According to one such website the pro-ana ‘creed’ includes such commandments as:  ‘If you aren’t thin you aren’t attractive’, ‘Being thin is more important than being healthy’ and ‘Being thin and not eating are signs of true will power and success’.

The latest issue of the journal Body & Society includes an examination of this phenomenon by Natalie Boero and CJ Pascoe.  As Boero and Pascoe note, such online communities provide a place for people engaging in stigmatised and proscribed body practices such as self-starvation and body wasting to come together and proclaim themselves as rebelling against mainstream negative concepts of anorexics. Participants in these sites position themselves as powerful and challenging of medical dogma, and as experts in the practices of anorexia.

Boero and Pasco focus in particular on the ways in which participants in these sites work to maintain an authentic community of people who are committed to the pro-ana lifestyle. They note that participants are wary of ‘wannarexics’, or people who are attracted to the ‘anorexic lifestyle’ or sense of community offered by these groups, but are viewed as not ‘authentically’ behaving as anorexics. Those who consider themselves ‘real’ pro-anas attempt to maintain group solidarity and keep out the wannarexics, often by being quite aggressive in their posts and positioning themselves as more knowledgeable about anorexia.

This is interesting research, showing how such communities operate to achieve distinctions between ‘authentic’ and ‘fake’ participants. In the case of pro ana sites, given their focus on the body and its proportions, to prove their authenticity, participants are asked to post photos of their bodies, their body weight, body measurements and BMI (body mass index) and food reports of their daily diets. These indicators are used to assess whether they are ‘true’ pro anas.

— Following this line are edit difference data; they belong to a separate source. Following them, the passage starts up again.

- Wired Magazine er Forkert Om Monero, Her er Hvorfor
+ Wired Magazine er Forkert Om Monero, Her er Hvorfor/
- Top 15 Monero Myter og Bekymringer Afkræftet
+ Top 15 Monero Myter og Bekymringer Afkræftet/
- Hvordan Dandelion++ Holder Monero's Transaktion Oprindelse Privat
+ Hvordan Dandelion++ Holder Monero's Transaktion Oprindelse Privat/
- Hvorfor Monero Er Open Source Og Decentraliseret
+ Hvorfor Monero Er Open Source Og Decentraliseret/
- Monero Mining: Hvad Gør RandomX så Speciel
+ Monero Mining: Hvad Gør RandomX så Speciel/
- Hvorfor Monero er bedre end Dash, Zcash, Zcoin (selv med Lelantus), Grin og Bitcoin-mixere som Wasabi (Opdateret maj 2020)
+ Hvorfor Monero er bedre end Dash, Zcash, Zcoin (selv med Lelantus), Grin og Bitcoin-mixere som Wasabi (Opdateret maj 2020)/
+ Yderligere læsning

However what is not discussed in the Boero and Pascoe article is the ways in which some of the most popular pro ana sites are clearly commercial in their orientation. They include advertisements for diet pills and Chinese medicine products aimed at losing weight or sell ‘thinspiration’ manuals with tips on wasting. Some people have obviously spotted a market among the followers of the ‘pro-ana’ philosophy. On their websites they position themselves as pro anas, but then attempt to sell their wares to people accessing their website. It is surely here that the authenticity of pro ana community members needs to be called into question.

Further reading

Natalie Boero and CJ Pascoe (2012) Pro-anorexia communities and online interaction: bringing the pro-ana body online. Body & Society, 18(2), 27–57.

Nick Fox, Katie Ward and Alan O’Rourke (2005) Pro-anorexia, weight-loss drugs and the internet: an ‘anti-recovery’ explanatory model of anorexia. Sociology of Health & Illness, 27(7), 944–71.

Megan Warin (2009) Abject Relations: Everyday Worlds of Anorexia. New Brunswick: Rutgers University Press.